- WORK TO COMPLETE
In your copy, leave out all pictures and reproduce every entry exactly.

- MATERIAL SHOWN
<<<<

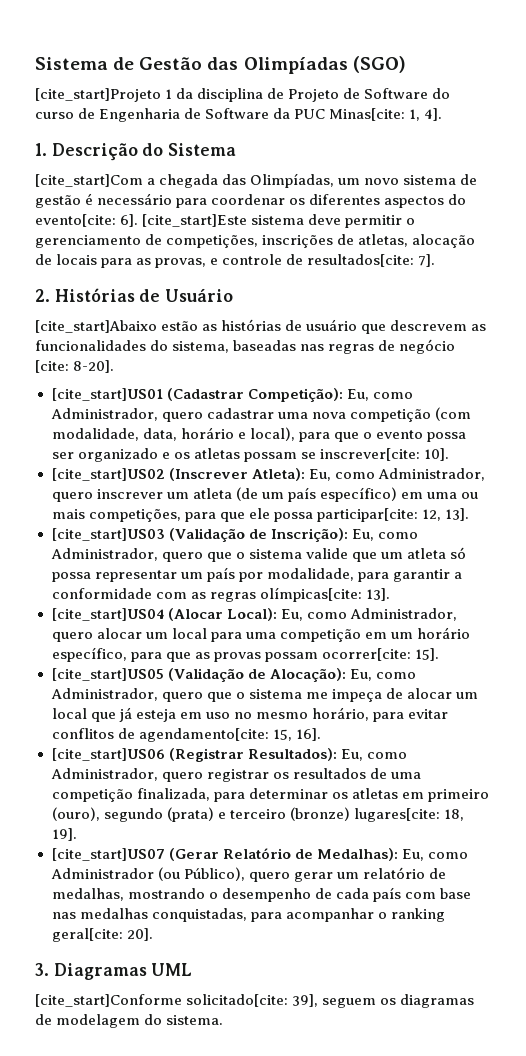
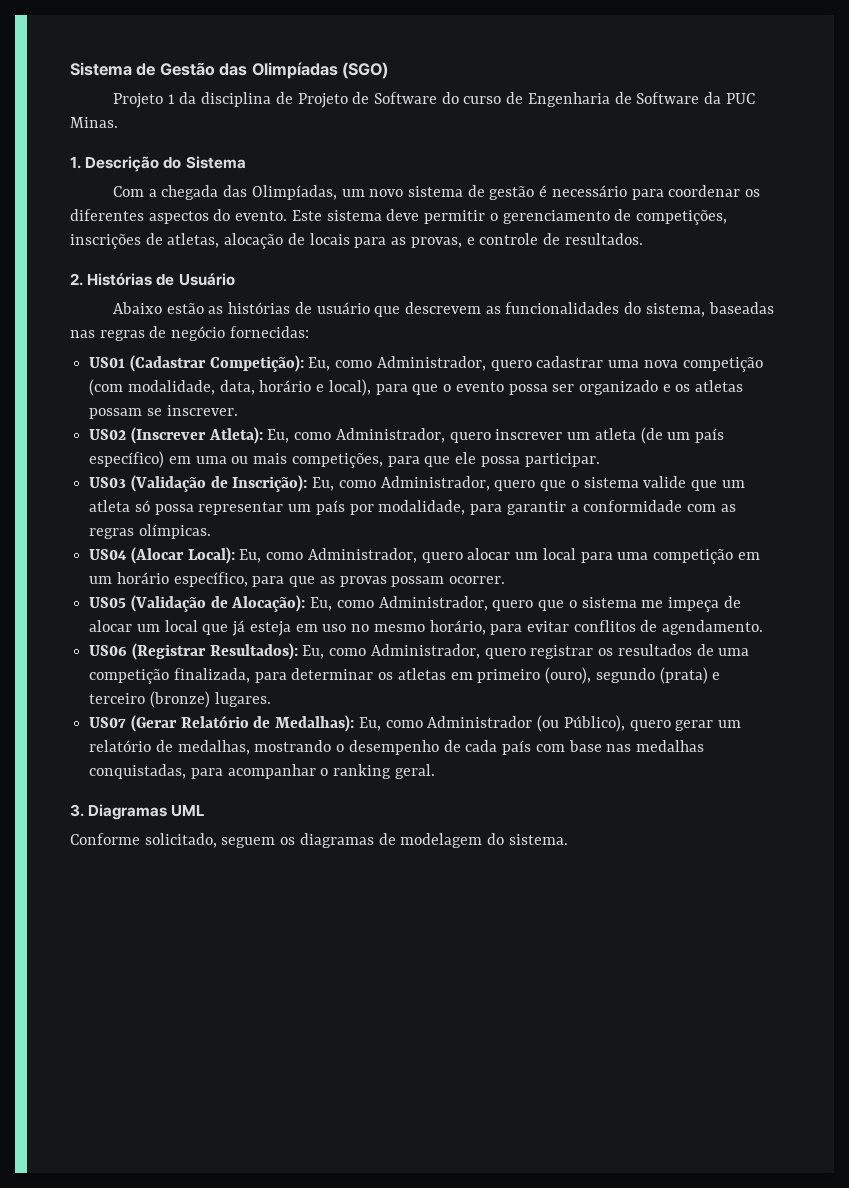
- [cite_start]Projeto 1 da disciplina de Projeto de Software do curso de Engenharia de Software da PUC Minas[cite: 1, 4].
+ Projeto 1 da disciplina de Projeto de Software do curso de Engenharia de Software da PUC Minas.
- [cite_start]Com a chegada das Olimpíadas, um novo sistema de gestão é necessário para coordenar os diferentes aspectos do evento[cite: 6]. [cite_start]Este sistema deve permitir o gerenciamento de competições, inscrições de atletas, alocação de locais para as provas, e controle de resultados[cite: 7].
+ Com a chegada das Olimpíadas, um novo sistema de gestão é necessário para coordenar os diferentes aspectos do evento. Este sistema deve permitir o gerenciamento de competições, inscrições de atletas, alocação de locais para as provas, e controle de resultados.
- [cite_start]Abaixo estão as histórias de usuário que descrevem as funcionalidades do sistema, baseadas nas regras de negócio [cite: 8-20].
- [cite_start]US01 (Cadastrar Competição):
+ Abaixo estão as histórias de usuário que descrevem as funcionalidades do sistema, baseadas nas regras de negócio fornecidas:
+ US01 (Cadastrar Competição):
- Eu, como Administrador, quero cadastrar uma nova competição (com modalidade, data, horário e local), para que o evento possa ser organizado e os atletas possam se inscrever[cite: 10].
- [cite_start]US02 (Inscrever Atleta):
+ Eu, como Administrador, quero cadastrar uma nova competição (com modalidade, data, horário e local), para que o evento possa ser organizado e os atletas possam se inscrever.
+ US02 (Inscrever Atleta):
- Eu, como Administrador, quero inscrever um atleta (de um país específico) em uma ou mais competições, para que ele possa participar[cite: 12, 13].
- [cite_start]US03 (Validação de Inscrição):
+ Eu, como Administrador, quero inscrever um atleta (de um país específico) em uma ou mais competições, para que ele possa participar.
+ US03 (Validação de Inscrição):
- Eu, como Administrador, quero que o sistema valide que um atleta só possa representar um país por modalidade, para garantir a conformidade com as regras olímpicas[cite: 13].
- [cite_start]US04 (Alocar Local):
+ Eu, como Administrador, quero que o sistema valide que um atleta só possa representar um país por modalidade, para garantir a conformidade com as regras olímpicas.
+ US04 (Alocar Local):
- Eu, como Administrador, quero alocar um local para uma competição em um horário específico, para que as provas possam ocorrer[cite: 15].
- [cite_start]US05 (Validação de Alocação):
+ Eu, como Administrador, quero alocar um local para uma competição em um horário específico, para que as provas possam ocorrer.
+ US05 (Validação de Alocação):
- Eu, como Administrador, quero que o sistema me impeça de alocar um local que já esteja em uso no mesmo horário, para evitar conflitos de agendamento[cite: 15, 16].
- [cite_start]US06 (Registrar Resultados):
+ Eu, como Administrador, quero que o sistema me impeça de alocar um local que já esteja em uso no mesmo horário, para evitar conflitos de agendamento.
+ US06 (Registrar Resultados):
- Eu, como Administrador, quero registrar os resultados de uma competição finalizada, para determinar os atletas em primeiro (ouro), segundo (prata) e terceiro (bronze) lugares[cite: 18, 19].
- [cite_start]US07 (Gerar Relatório de Medalhas):
+ Eu, como Administrador, quero registrar os resultados de uma competição finalizada, para determinar os atletas em primeiro (ouro), segundo (prata) e terceiro (bronze) lugares.
+ US07 (Gerar Relatório de Medalhas):
- Eu, como Administrador (ou Público), quero gerar um relatório de medalhas, mostrando o desempenho de cada país com base nas medalhas conquistadas, para acompanhar o ranking geral[cite: 20].
+ Eu, como Administrador (ou Público), quero gerar um relatório de medalhas, mostrando o desempenho de cada país com base nas medalhas conquistadas, para acompanhar o ranking geral.
- [cite_start]Conforme solicitado[cite: 39], seguem os diagramas de modelagem do sistema.
+ Conforme solicitado, seguem os diagramas de modelagem do sistema.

>>>>

- ANSWER FOR THE TASK
- [cite_start]Projeto 1 da disciplina de Projeto de Software do curso de Engenharia de Software da PUC Minas[cite: 1, 4].
+ Projeto 1 da disciplina de Projeto de Software do curso de Engenharia de Software da PUC Minas.
- [cite_start]Com a chegada das Olimpíadas, um novo sistema de gestão é necessário para coordenar os diferentes aspectos do evento[cite: 6]. [cite_start]Este sistema deve permitir o gerenciamento de competições, inscrições de atletas, alocação de locais para as provas, e controle de resultados[cite: 7].
+ Com a chegada das Olimpíadas, um novo sistema de gestão é necessário para coordenar os diferentes aspectos do evento. Este sistema deve permitir o gerenciamento de competições, inscrições de atletas, alocação de locais para as provas, e controle de resultados.
- [cite_start]Abaixo estão as histórias de usuário que descrevem as funcionalidades do sistema, baseadas nas regras de negócio [cite: 8-20].
- [cite_start]US01 (Cadastrar Competição):
+ Abaixo estão as histórias de usuário que descrevem as funcionalidades do sistema, baseadas nas regras de negócio fornecidas:
+ US01 (Cadastrar Competição):
- Eu, como Administrador, quero cadastrar uma nova competição (com modalidade, data, horário e local), para que o evento possa ser organizado e os atletas possam se inscrever[cite: 10].
- [cite_start]US02 (Inscrever Atleta):
+ Eu, como Administrador, quero cadastrar uma nova competição (com modalidade, data, horário e local), para que o evento possa ser organizado e os atletas possam se inscrever.
+ US02 (Inscrever Atleta):
- Eu, como Administrador, quero inscrever um atleta (de um país específico) em uma ou mais competições, para que ele possa participar[cite: 12, 13].
- [cite_start]US03 (Validação de Inscrição):
+ Eu, como Administrador, quero inscrever um atleta (de um país específico) em uma ou mais competições, para que ele possa participar.
+ US03 (Validação de Inscrição):
- Eu, como Administrador, quero que o sistema valide que um atleta só possa representar um país por modalidade, para garantir a conformidade com as regras olímpicas[cite: 13].
- [cite_start]US04 (Alocar Local):
+ Eu, como Administrador, quero que o sistema valide que um atleta só possa representar um país por modalidade, para garantir a conformidade com as regras olímpicas.
+ US04 (Alocar Local):
- Eu, como Administrador, quero alocar um local para uma competição em um horário específico, para que as provas possam ocorrer[cite: 15].
- [cite_start]US05 (Validação de Alocação):
+ Eu, como Administrador, quero alocar um local para uma competição em um horário específico, para que as provas possam ocorrer.
+ US05 (Validação de Alocação):
- Eu, como Administrador, quero que o sistema me impeça de alocar um local que já esteja em uso no mesmo horário, para evitar conflitos de agendamento[cite: 15, 16].
- [cite_start]US06 (Registrar Resultados):
+ Eu, como Administrador, quero que o sistema me impeça de alocar um local que já esteja em uso no mesmo horário, para evitar conflitos de agendamento.
+ US06 (Registrar Resultados):
- Eu, como Administrador, quero registrar os resultados de uma competição finalizada, para determinar os atletas em primeiro (ouro), segundo (prata) e terceiro (bronze) lugares[cite: 18, 19].
- [cite_start]US07 (Gerar Relatório de Medalhas):
+ Eu, como Administrador, quero registrar os resultados de uma competição finalizada, para determinar os atletas em primeiro (ouro), segundo (prata) e terceiro (bronze) lugares.
+ US07 (Gerar Relatório de Medalhas):
- Eu, como Administrador (ou Público), quero gerar um relatório de medalhas, mostrando o desempenho de cada país com base nas medalhas conquistadas, para acompanhar o ranking geral[cite: 20].
+ Eu, como Administrador (ou Público), quero gerar um relatório de medalhas, mostrando o desempenho de cada país com base nas medalhas conquistadas, para acompanhar o ranking geral.
- [cite_start]Conforme solicitado[cite: 39], seguem os diagramas de modelagem do sistema.
+ Conforme solicitado, seguem os diagramas de modelagem do sistema.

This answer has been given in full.